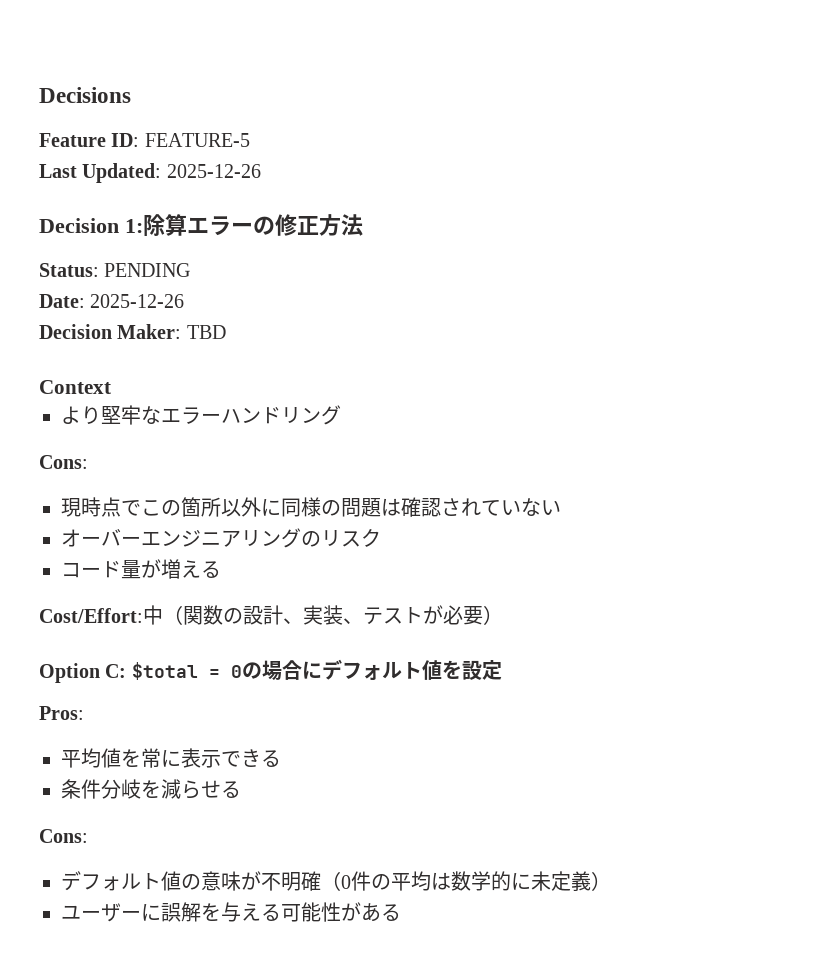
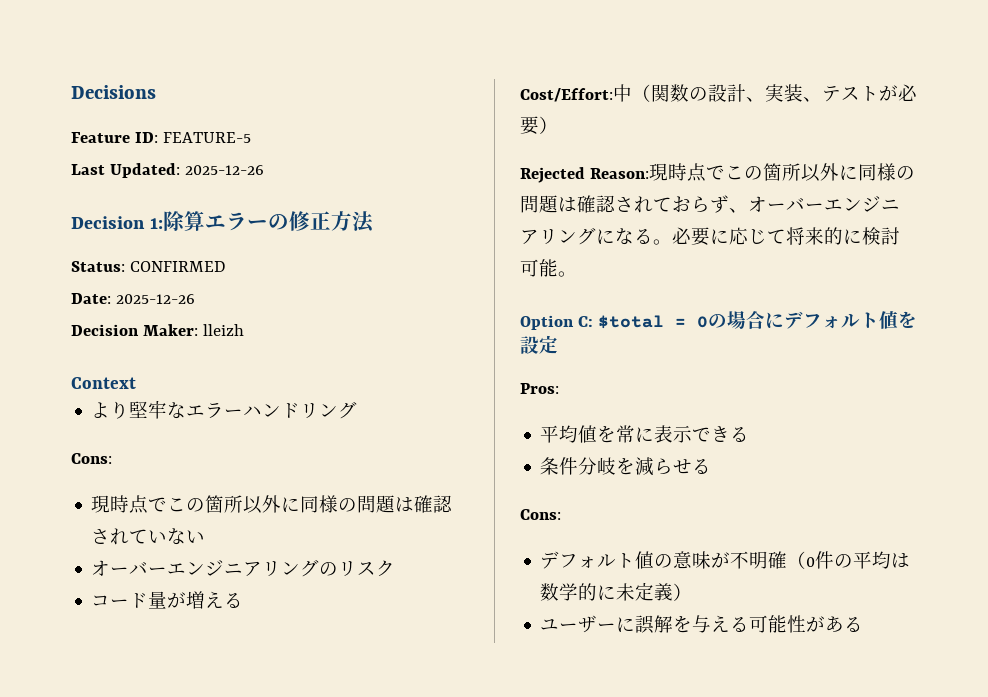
- Status: PENDING
+ Status: CONFIRMED
- Decision Maker: TBD
+ Decision Maker: lleizh
+ Rejected Reason:現時点でこの箇所以外に同様の問題は確認されておらず、オーバーエンジニアリングになる。必要に応じて将来的に検討可能。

· · · · ·

Exact wording is required throughout: write out all the records, but no pictures.

- Status: PENDING
+ Status: CONFIRMED
- Decision Maker: TBD
+ Decision Maker: lleizh
+ Rejected Reason:現時点でこの箇所以外に同様の問題は確認されておらず、オーバーエンジニアリングになる。必要に応じて将来的に検討可能。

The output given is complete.